VertitimeX Technologies

Pandas Categorical Data.

  • Categorical are a pandas data type that corresponds to the categorical variables in statistics. Such variables take on a fixed and limited number of possible values.
  • For examples – grades, gender, blood group type etc.
  • Pandas provides Categorical data type (pd.Categorical) to optimize memory usage and improve performance when dealing with repetitive text-based data.
Why Use Categorical Data?
Saves memory by storing categories as integer codes instead of strings. Faster operations like sorting, filtering, and grouping compared to object dtype. Provides order to categorical values.

Creating Categorical Data
  1. Converting an Existing Column
        import pandas as pd
    df = pd.DataFrame({ 'Category': ['A', 'B', 'A', 'C', 'B', 'A'] })
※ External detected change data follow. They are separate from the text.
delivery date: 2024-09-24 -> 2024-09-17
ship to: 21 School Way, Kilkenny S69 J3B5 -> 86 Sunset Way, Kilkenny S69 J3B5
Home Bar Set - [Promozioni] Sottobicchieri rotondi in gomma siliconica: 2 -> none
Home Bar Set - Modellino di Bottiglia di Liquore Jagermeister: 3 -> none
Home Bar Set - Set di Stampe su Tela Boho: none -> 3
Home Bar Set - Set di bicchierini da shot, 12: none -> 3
    df['Category'] = df['Category'].astype('category')
    print(df.dtypes)
    ✅ The Category column is now of type category, reducing memory usage.
  2. Creating from Scratch
    cat_series = pd.Categorical(['red', 'blue', 'green', 'red', 'blue'])
    print(cat_series)
                
  3. Categorical Data with Defined Categories
        categories = ['small', 'medium', 'large']
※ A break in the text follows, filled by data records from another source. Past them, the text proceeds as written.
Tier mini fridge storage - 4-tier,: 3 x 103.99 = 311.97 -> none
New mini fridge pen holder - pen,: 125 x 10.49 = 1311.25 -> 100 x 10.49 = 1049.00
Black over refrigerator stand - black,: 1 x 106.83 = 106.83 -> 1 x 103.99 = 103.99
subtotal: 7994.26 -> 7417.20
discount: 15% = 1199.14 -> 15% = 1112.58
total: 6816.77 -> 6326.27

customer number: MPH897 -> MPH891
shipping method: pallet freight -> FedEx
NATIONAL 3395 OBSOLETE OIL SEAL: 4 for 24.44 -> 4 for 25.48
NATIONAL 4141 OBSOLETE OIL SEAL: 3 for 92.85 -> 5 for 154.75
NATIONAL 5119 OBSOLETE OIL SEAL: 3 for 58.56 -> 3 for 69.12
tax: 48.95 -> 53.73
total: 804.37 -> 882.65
    sizes = pd.Categorical(['small', 'large', 'medium', 'small'], categories=categories, ordered=True)
    print(sizes)
                
    ✅ Using ordered=True allows comparison (small < medium < large).
  4. Operations on Categorical Data
    1. Accessing Categories & Codes
      print(sizes.categories)  # ['small', 'medium', 'large']
      print(sizes.codes)       # [0, 2, 1, 0] -> Internal integer representation
                          
    2. Sorting
      sorted_sizes = sizes.sort_values()
      print(sorted_sizes)            
                  
    3. Filtering
      filtered_sizes = sizes[sizes > 'small']  # Keeps 'medium' and 'large'
      print(filtered_sizes)
                  
  5. Changing Categories
    sizes = sizes.rename_categories(['S', 'M', 'L'])
    print(sizes)
                
    ✅ Renames 'small' → 'S', 'medium' → 'M', etc.
  6. Adding & Removing Categories
    sizes = sizes.add_categories(['extra-large'])
    sizes = sizes.remove_categories(['small'])
    print(sizes)
                
  7. Use Case: Grouping & Aggregation
    df = pd.DataFrame({
    'Size': pd.Categorical(['small', 'large', 'medium', 'small', 'large'],
    categories=['small', 'medium', 'large'], ordered=True),
    'Price': [10, 30, 20, 15, 35]
    })
    
    grouped = df.groupby('Size').mean()
    print(grouped)
                
    ✅ Efficient grouping with meaningful category order.
When to Use?
Use categorical data when:
The column contains a fixed number of possible values (e.g., gender, product sizes, regions).
You need ordered categories (e.g., low < medium < high).
Memory efficiency and performance improvements matter.